PRIMARY CARE APPOINTMENT ACCESS

Reengineering the Appointment Process


In This Quality Profile
Automated systems | Access improvement | Member satisfaction
Member surveys | Performance reports for clinics
Reengineering




 SELECTING THE ACTIVITY   

When enrollment drops by 5%, and one third of those disenrolling cite dissatisfaction with appointment access, a health plan has a powerful incentive to improve. This health plan implemented a comprehensive approach to improving appointment access. It emphasized fundamental principles of operations management.

As early as 1993, this plan recognized that member access to primary care was a critical issue. A member survey in 1994 revealed that plan members were more dissatisfied with primary care appointment access than with any other aspect of care or service; only about half (55%) of the survey's respondents were "very satisfied" with access to routine primary care appointments.

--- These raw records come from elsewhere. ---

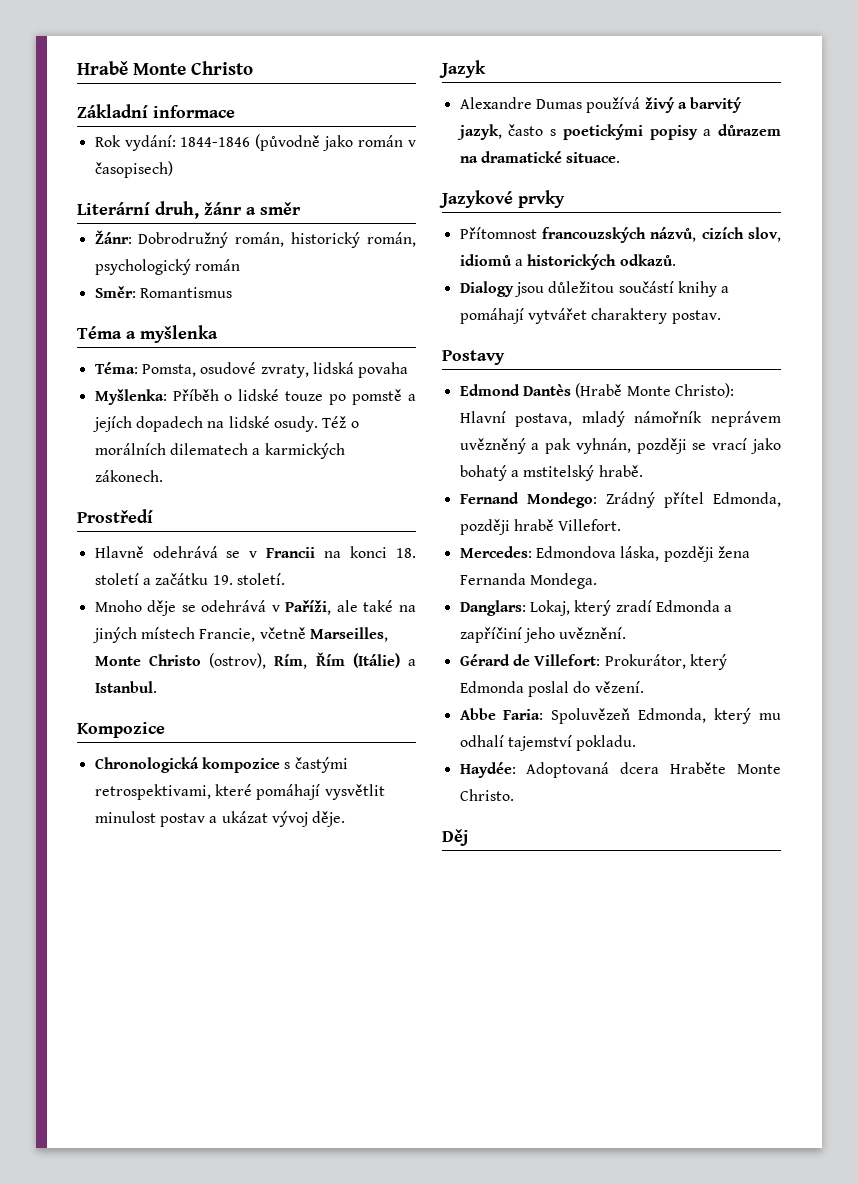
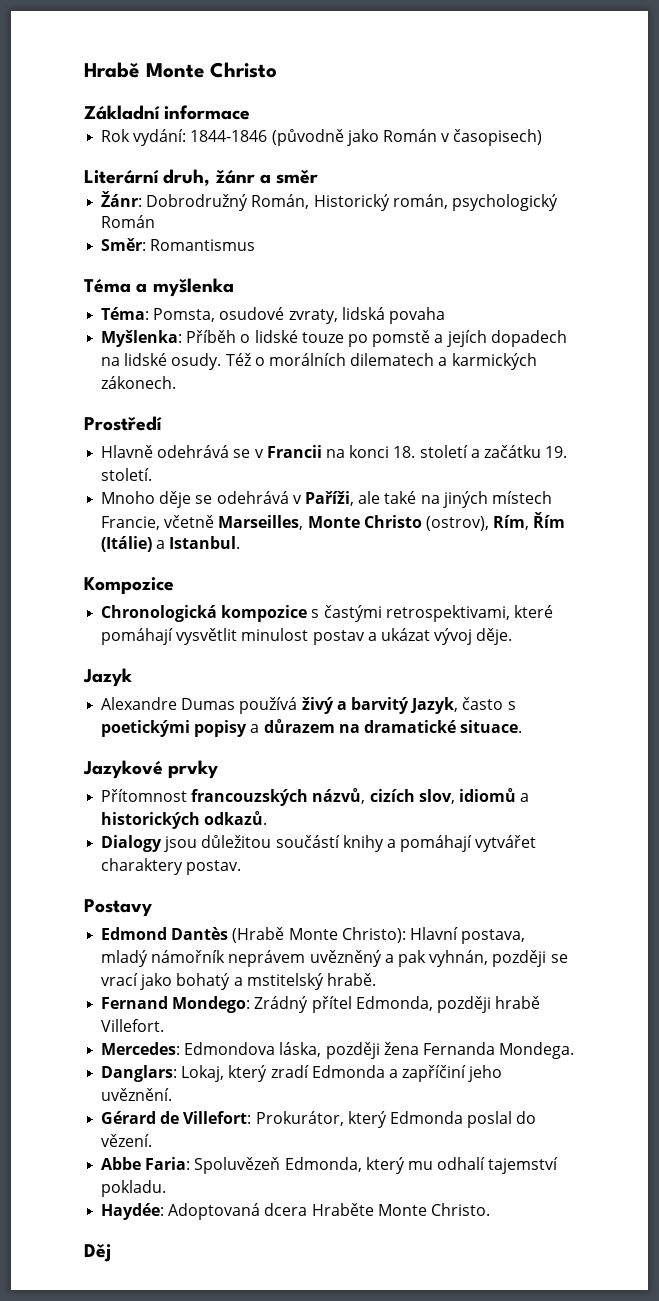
- Rok vydání: 1844-1846 (původně jako román v časopisech)
+ Rok vydání: 1844-1846 (původně jako Román v časopisech)
- Žánr: Dobrodružný román, historický román, psychologický román
+ Žánr: Dobrodružný Román, Historický román, psychologický Román
- Alexandre Dumas používá živý a barvitý jazyk, často s poetickými popisy a důrazem na dramatické situace.
+ Alexandre Dumas používá živý a barvitý Jazyk, často s poetickými popisy a důrazem na dramatické situace.

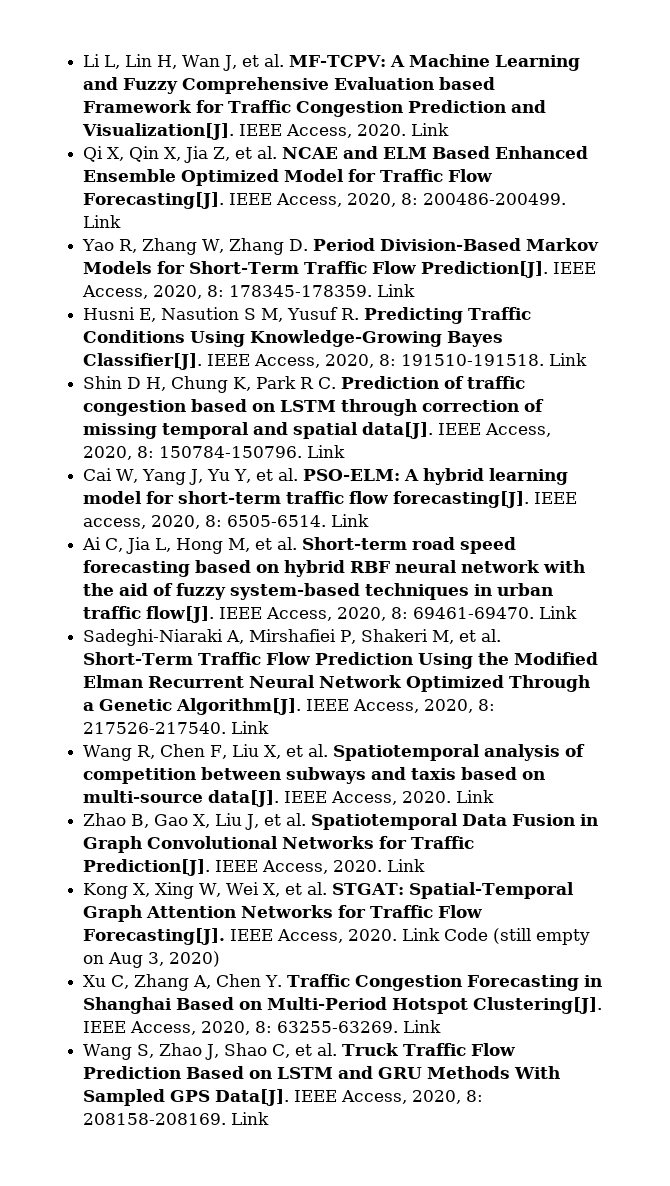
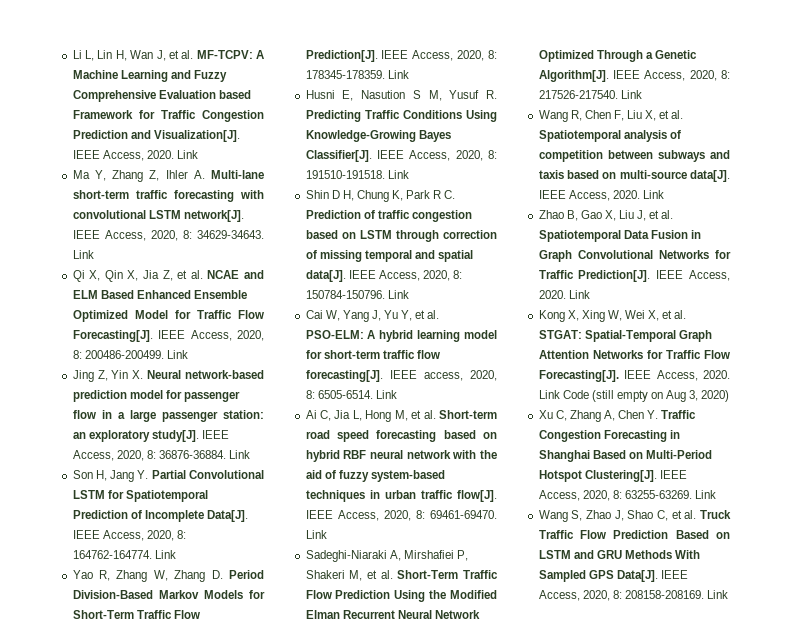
+ Ma Y, Zhang Z, Ihler A. Multi-lane short-term traffic forecasting with convolutional LSTM network[J]. IEEE Access, 2020, 8: 34629-34643. Link
+ Jing Z, Yin X. Neural network-based prediction model for passenger flow in a large passenger station: an exploratory study[J]. IEEE Access, 2020, 8: 36876-36884. Link
+ Son H, Jang Y. Partial Convolutional LSTM for Spatiotemporal Prediction of Incomplete Data[J]. IEEE Access, 2020, 8: 164762-164774. Link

The plan decided to focus on access to primary care and member satisfaction with access.

THE PLAN AT A GLANCE

Enrollment 200,000-400,000
Enrollment by product line HMO 80%, Medicare 11%, Medicaid 8%
Model Type mixed
Market environment 33.3% managed care penetration
Relevant facts This plan is predominantly a group-model HMO.

 SETTING THE PARAMETERS   

The target population consisted of all plan members seeking an appointment. Performance measures identified included percentages of members who stated they were ''very satisfied'' with appointment access and appointment wait times.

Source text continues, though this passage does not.